PMs act as translators between technical data science concepts and business needs. They ensure that the data science team understands the business context and goals.

Further, PMs help identify potential risks associated with deploying AI models, including ethical considerations and model bias, ensuring that these issues are addressed proactively.

Given that the primary user-centric metric is the Click-Through Rate (CTR)—the ratio of users who click on recommended items compared to how often those items are shown—here’s a detailed breakdown of relevant metrics to track related to the effectiveness of different AI models internally:

(Let us see users see K number of items in top recommendations)

Precision: Measures how many of the top K recommended items were actually relevant to users.

Recall: Assesses how many relevant items were included in the top K recommendations.

If a system recommends 10 items with 3 relevant ones (precision = 30%) and misses 2 relevant items (recall = 60%), the F1 score is 40%

F1 Score: Balances precision and recall for a comprehensive view of recommendation quality.
Baseline systems often achieve F1 scores between 0.4 and 0.6, depending on the algorithm and data quality.
Advanced hybrid models (e.g., combining collaborative filtering and dynamic behavior analysis) can reach 0.6–0.7 or higher.
Scores above 0.7 are considered excellent but rare in large-scale e-commerce environments due to data sparsity and diverse user preferences

Hence, you as a PM would work with data teams to assess different AI models and configurations for recommending items on an e-commerce platform. It is vital to track a comprehensive set of metrics that includes both user-centric measures like CTR and conversion rates, as well as internal model performance metrics like precision and recall.

By balancing these perspectives through continuous monitoring and iterative improvement, product managers can enhance recommendation systems that not only drive clicks but also improve overall customer satisfaction and revenue generation.

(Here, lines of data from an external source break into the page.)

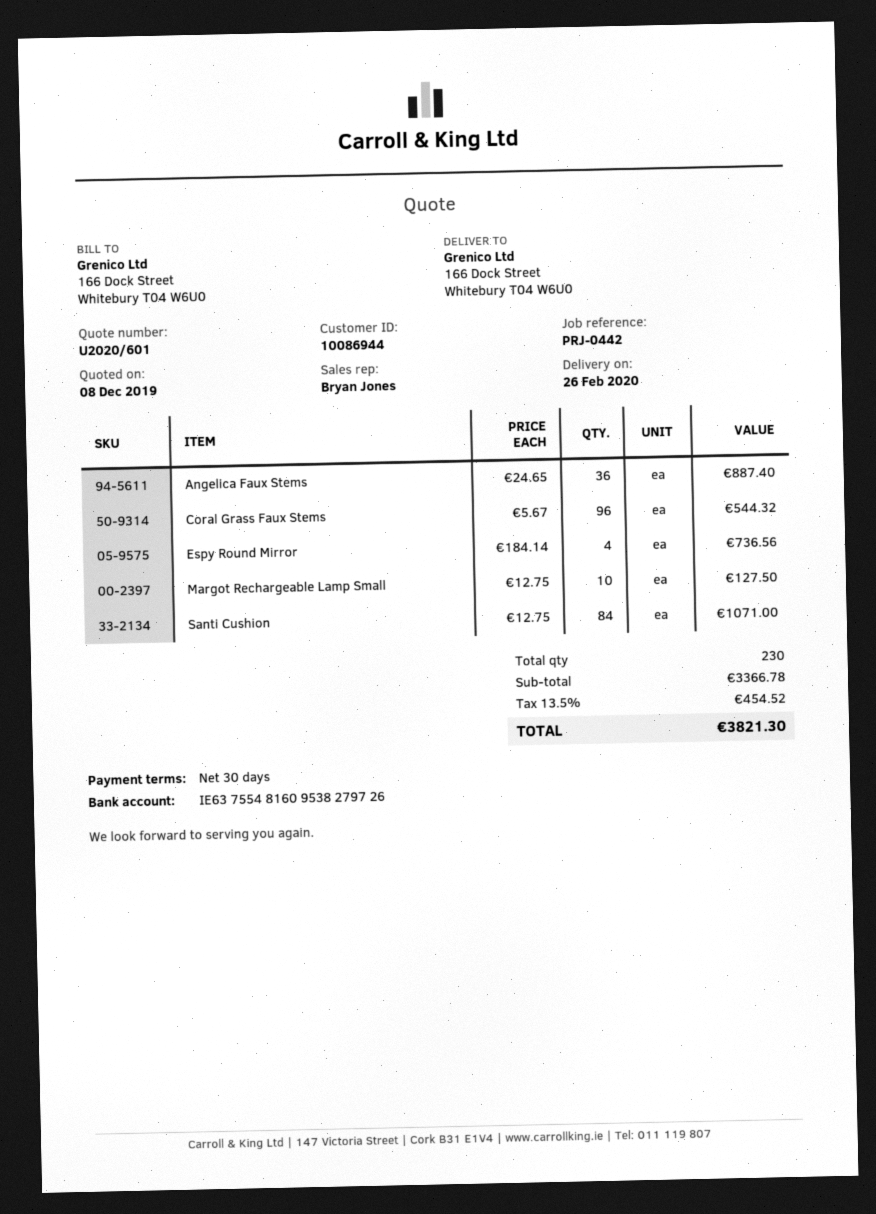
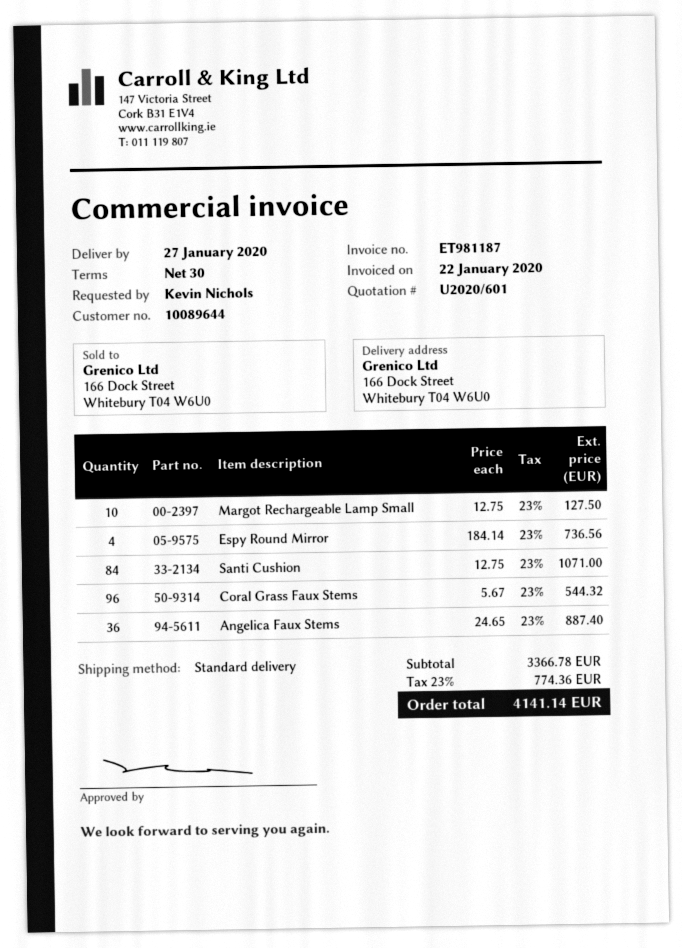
delivery date: 2020-02-26 -> 2020-01-27
customer number: 10086944 -> 10089644
tax: 13.5% = 454.52 -> 23% = 774.36
total: 3821.30 -> 4141.14

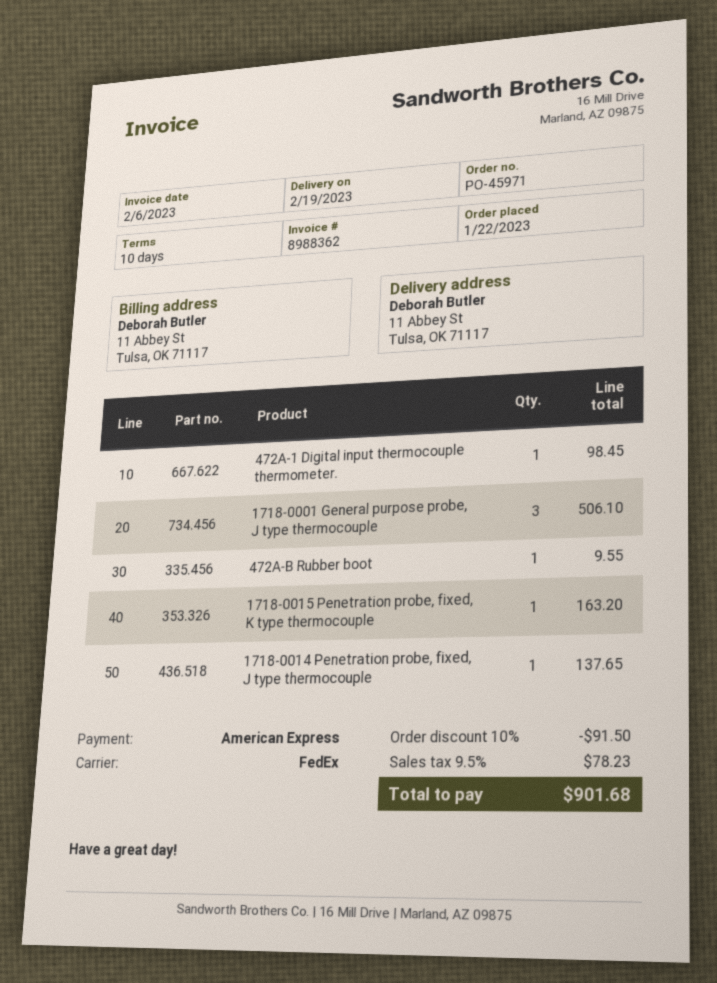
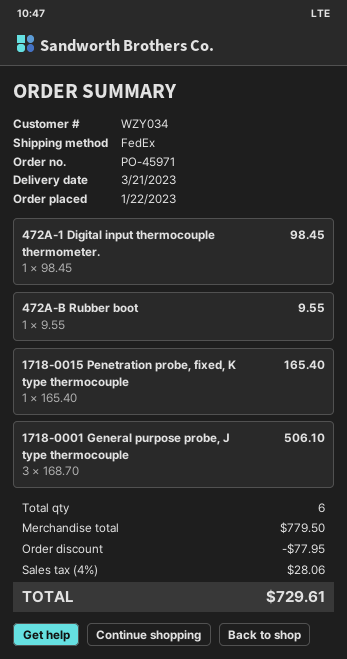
delivery date: 2023-02-19 -> 2023-03-21
1718-0015 Penetration probe, fixed, K type thermocouple: 1 for 163.20 -> 1 for 165.40
1718-0014 Penetration probe, fixed, J type thermocouple: 1 for 137.65 -> none
discount: 91.50 -> 77.95
tax: 9.5% = 78.23 -> 4% = 28.06
total: 901.68 -> 729.61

But, how do GenAI experiments differ from AI experiments?

In our example of recommendation system above, we focused on predicting user preferences based on historical data and user interactions. The output was typically a ranked list of recommended items tailored to individual users.

However, GenAI experiments involve creating new content or responses based on input prompts. The output can be text, images, or other media generated dynamically.

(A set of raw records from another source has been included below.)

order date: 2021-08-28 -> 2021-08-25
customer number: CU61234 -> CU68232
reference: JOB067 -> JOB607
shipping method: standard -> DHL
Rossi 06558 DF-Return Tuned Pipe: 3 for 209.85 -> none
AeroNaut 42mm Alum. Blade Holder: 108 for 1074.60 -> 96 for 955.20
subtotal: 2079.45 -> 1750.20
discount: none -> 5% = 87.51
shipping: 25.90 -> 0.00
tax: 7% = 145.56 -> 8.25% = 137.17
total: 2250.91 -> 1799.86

Example, on the same e-commerce platform, a generative AI chatbot that creates responses to user queries by synthesizing information from a vast knowledge base is a good use-case for GenAI-enabled feature experimentation.

So let us see how the setup of GenAI-enabled feature would differ. This feature development is led by a Product Manager who is supporting customer service platform that wants to implement a generative AI chatbot to assist users in finding information quickly. You would typically go through below steps:

Along with data teams, you support in developing the chatbot using a generative model like GPT-4 and implement it in a controlled environment first (internal testing).
Use feature gates to gradually roll out the chatbot to select groups of users while monitoring engagement and satisfaction metrics.
Collect real-time feedback from users interacting with the chatbot and iterate on prompts or model parameters based on this feedback.

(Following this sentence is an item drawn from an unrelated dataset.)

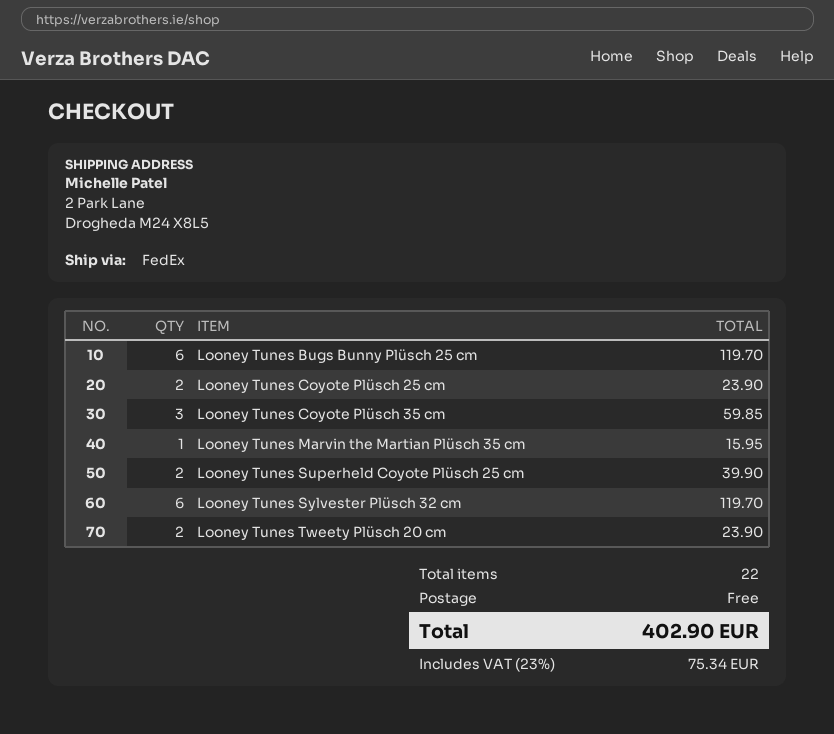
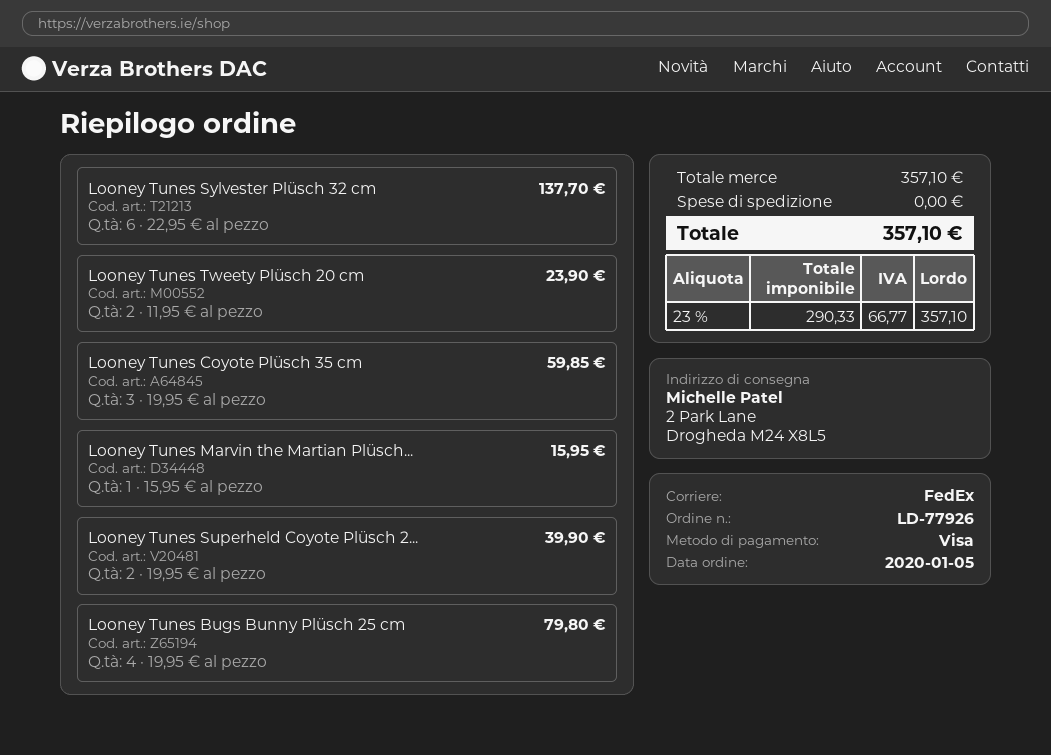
Looney Tunes Bugs Bunny Plüsch 25 cm: 6 for 119.70 -> 4 for 79.80
Looney Tunes Coyote Plüsch 25 cm: 2 for 23.90 -> none
Looney Tunes Sylvester Plüsch 32 cm: 6 for 119.70 -> 6 for 137.70
tax: 23% = 75.34 -> 23% = 66.77
total: 402.90 -> 357.10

As in case of recommendation systems, your primary metrics remain user focused, but in case of GenAI experiments you would also additionally track for a chatbot:

User Satisfaction Scores: Collected through surveys or feedback mechanisms assessing how well generated content meets user needs.
Engagement Metrics: Time spent interacting with generated content or the number of follow-up questions asked by users.
Content Relevance: Evaluated through qualitative assessments of generated outputs against user expectations.

While traditional AI experiments rely heavily on metrics like accuracy, precision, and F1 score to evaluate model performance, Gen AI experiments prioritize user-centric metrics that assess the quality and relevance of generated content. This distinction reflects the different objectives and outputs associated with each type of experimentation.